Glöckner G, Scherer S, Schattevoy R, Boright A, Weber J, Tsui L C, Rosenthal A
Department of Genome Analysis, Institute of Molecular Biotechnology (IMB), 07745 Jena, Germany.
Genome Res. 1998 Oct;8(10):1060-73. doi: 10.1101/gr.8.10.1060.

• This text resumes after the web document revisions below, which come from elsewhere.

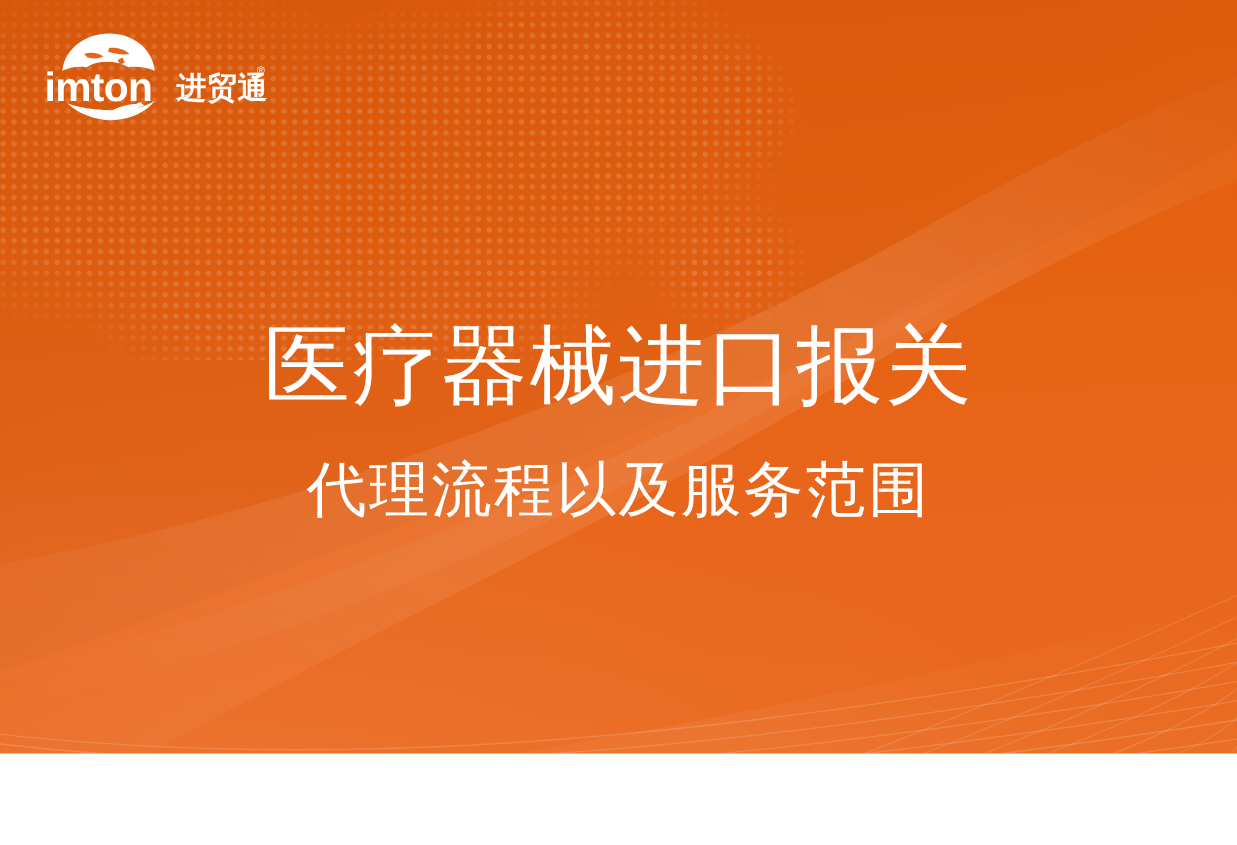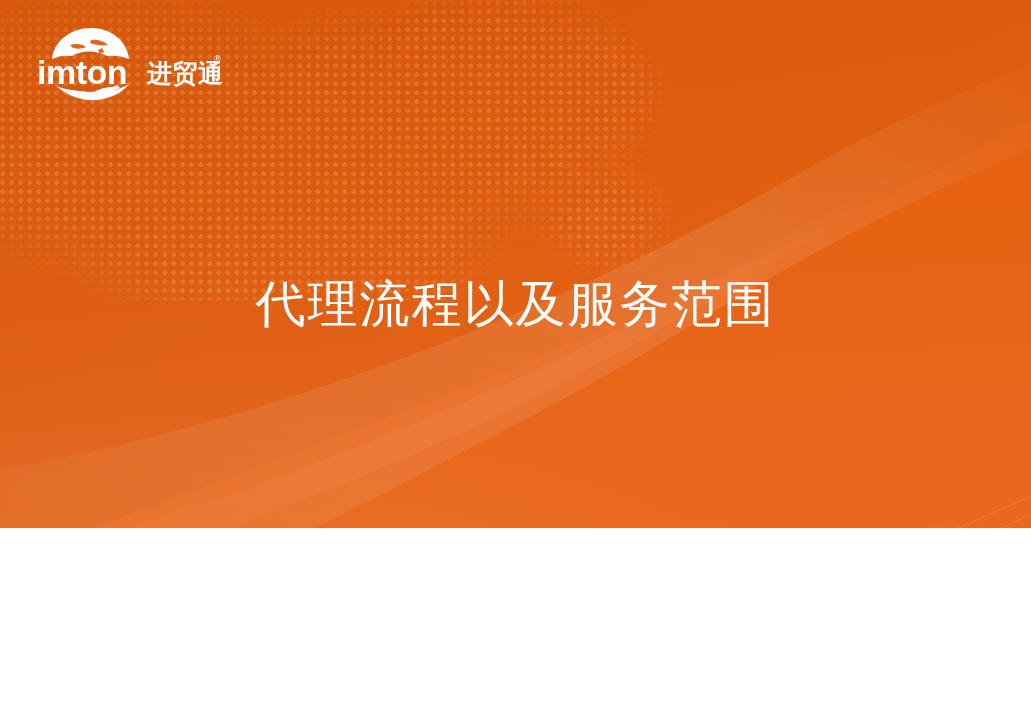--- a/index.html
+++ b/index.html
@@ -15,7 +15,7 @@
   #banner {
     position: relative;
     width: 1031px;
-    height: 528px;
+    height: 628px;
     overflow: hidden;
     background: #e8641a;
     -webkit-user-select: none;

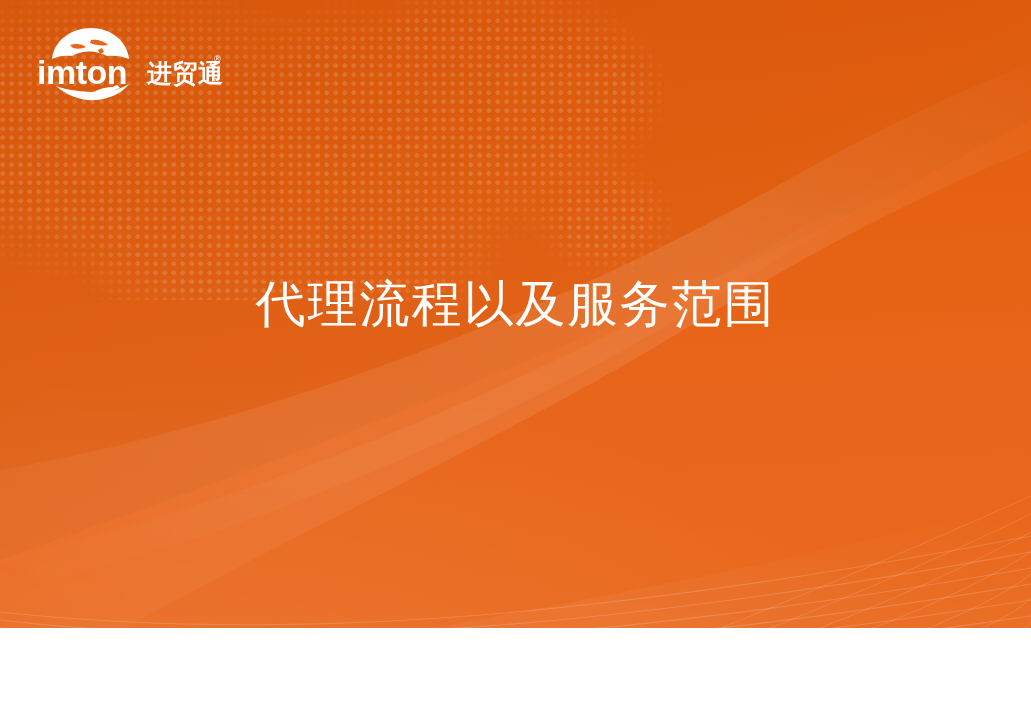--- a/index.html
+++ b/index.html
@@ -203,6 +203,7 @@
   </svg>
 
   <div id="headline">
+    <span class="headline-line" id="headline-line-1">医疗器械进口报关</span>
     <span class="headline-line" id="headline-line-2">代理流程以及服务范围</span>
   </div>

We have sequenced and annotated two genomic regions located in the Giemsa negative band q22 of human chromosome 7. The first region defined by the erythropoietin (EPO) locus is 228 kb in length and contains 13 genes. Whereas 3 genes (GNB2, EPO, PCOLCE) were known previously on the mRNA level, we have been able to identify 10 novel genes using a newly developed automatic annotation tool RUMMAGE-DP, which comprises >26 different programs mainly for exon prediction, homology searches, and compositional and repeat analysis. For precise annotation we have also resequenced ESTs identified to the region and assembled them to build large cDNAs. In addition, we have investigated the differential splicing of genes. Using these tools we annotated 4 of the 10 genes as a zonadhesin, a transferrin homolog, a nucleoporin-like gene, and an actin gene. Two genes showed weak similarity to an insulin-like receptor and a neuronal protein with a leucine-rich amino-terminal domain. Four predicted genes (CDS1-CDS4) CDS that have been confirmed on the mRNA level showed no similarity to known proteins and a potential function could not be assigned. The second region in 7q22 defined by the CUTL1 (CCAAT displacement protein and its splice variant) locus is 416 kb in length and contains three known genes, including PMSL12, APS, CUTL1, and a novel gene (CDS5). The CUTL1 locus, consisting of two splice variants (CDP and CASP), occupies >300 kb. Based on the G, C profile an isochore switch can be defined between the CUTL1 gene and the APS and PMSL12 genes.
我们对位于人类7号染色体吉姆萨阴性带q22的两个基因组区域进行了测序和注释。由促红细胞生成素(EPO)基因座定义的第一个区域长度为228 kb,包含13个基因。虽然之前在mRNA水平上已知3个基因(GNB2、EPO、PCOLCE),但我们使用新开发的自动注释工具RUMMAGE-DP能够鉴定出10个新基因,该工具包含>26个不同程序,主要用于外显子预测、同源性搜索以及组成和重复分析。为了进行精确注释,我们还对该区域鉴定出的EST进行了重测序,并将它们组装以构建大型cDNA。此外,我们研究了基因的可变剪接。使用这些工具,我们将10个基因中的4个注释为zonadhesin、转铁蛋白同源物、核孔蛋白样基因和肌动蛋白基因。两个基因与胰岛素样受体和具有富含亮氨酸的氨基末端结构域的神经元蛋白显示出微弱的相似性。在mRNA水平上得到证实的4个预测基因(CDS1 - CDS4)与已知蛋白质没有相似性,并且无法确定其潜在功能。7q22中由CUTL1(CCAAT置换蛋白及其剪接变体)基因座定义的第二个区域长度为416 kb,包含三个已知基因,包括PMSL12、APS、CUTL1和一个新基因(CDS5)。由两个剪接变体(CDP和CASP)组成的CUTL1基因座占据>300 kb。基于G、C图谱,可以在CUTL1基因与APS和PMSL12基因之间定义一个等容线转换。